The Lost World by Arthur Conan Doyle made me think of Michael Crichton’s novels The Lost World and also Congo, which I read in 2010.

Congo was (according to Wikipedia) inspired by King Solomon’s Mines, a novel by H. Rider Haggard, which I’ve also repeatedly seen on lists of classic books, so I read King Solomon’s Mines.

Then, because the novel She is by the same author as King Solomon’s Mines, and I’ve seen it on lists of classics (some indicating that it was an early science-fiction or early feminist novel), I read it too.

Phew!

Overall impression? What a creepy story. Really not my style.

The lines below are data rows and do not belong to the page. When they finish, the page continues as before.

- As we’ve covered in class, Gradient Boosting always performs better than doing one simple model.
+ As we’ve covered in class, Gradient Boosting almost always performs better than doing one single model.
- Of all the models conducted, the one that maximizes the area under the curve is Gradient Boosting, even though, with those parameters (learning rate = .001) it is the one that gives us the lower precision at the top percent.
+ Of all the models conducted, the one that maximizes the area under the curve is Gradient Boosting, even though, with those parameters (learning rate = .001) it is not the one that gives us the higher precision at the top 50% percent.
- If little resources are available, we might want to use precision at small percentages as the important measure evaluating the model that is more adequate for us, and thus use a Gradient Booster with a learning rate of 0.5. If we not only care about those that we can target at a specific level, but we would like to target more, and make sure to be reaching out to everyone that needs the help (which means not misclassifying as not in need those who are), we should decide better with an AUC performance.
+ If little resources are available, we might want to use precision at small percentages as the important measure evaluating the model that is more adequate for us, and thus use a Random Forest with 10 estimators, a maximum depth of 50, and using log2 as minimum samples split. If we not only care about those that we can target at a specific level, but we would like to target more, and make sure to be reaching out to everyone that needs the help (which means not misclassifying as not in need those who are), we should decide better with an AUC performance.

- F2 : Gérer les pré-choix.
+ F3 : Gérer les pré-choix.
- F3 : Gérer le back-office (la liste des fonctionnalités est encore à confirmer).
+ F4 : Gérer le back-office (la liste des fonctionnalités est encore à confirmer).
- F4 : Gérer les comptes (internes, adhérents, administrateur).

There were some interesting psychological/philosophical observations, and some poetic, if melancholy, descriptive passages, but mainly the atmosphere was, in general, unpleasantly macabre. The physical surroundings of the characters consisted almost entirely of caves and tombs, except when the characters were traveling on stormy seas or across mosquito-infested swamps. There is no joy in this book whatsoever; the survival of the narrator is a matter of narrow escape—of relief rather than victory. But maybe that’s the point? Reading the book is like passing through a haunted house: you frighten yourself thoroughly with impossibilities, and then return to the real world with a new appreciation for normalcy.

So yeah. Well done, H. Rider Haggard. Thanks, I hate it.

See below for some more specific observations on this unsettling book from 1886.

Writing Techniques

It is a neat trick, I realized, for the author to narrate the story from the perspective of a character, but to give him a kind of hindsight-driven omniscience. This combines the best aspects of first-person (or close third-person) narration, popular today, with the best aspects of the disembodied know-it-all, more popular in times past. The only disadvantage I can think of in using this technique is that if you use it, readers know that the protagonist/narrator survives. But this is a normal shield-of-Hollywood expectation in any case, so little suspense is sacrificed, in my opinion.

Oh, wait, no, there is a bigger disadvantage to this technique, which is that you reallly have to stretch if you want this pseudo-omniscient narrator to report the thoughts of another character. I remember thinking that Ishmael does this in Moby Dick, reporting something Ahab says when Ahab is alone on the deck (???), and Haggard’s narrator Horace Holly does it once too: he repeats thoughts that were oh-so-conveniently expressed as mutterings by another character, when the other character thought Holly was asleep. (Yeah, sure. Whatever. Okay.)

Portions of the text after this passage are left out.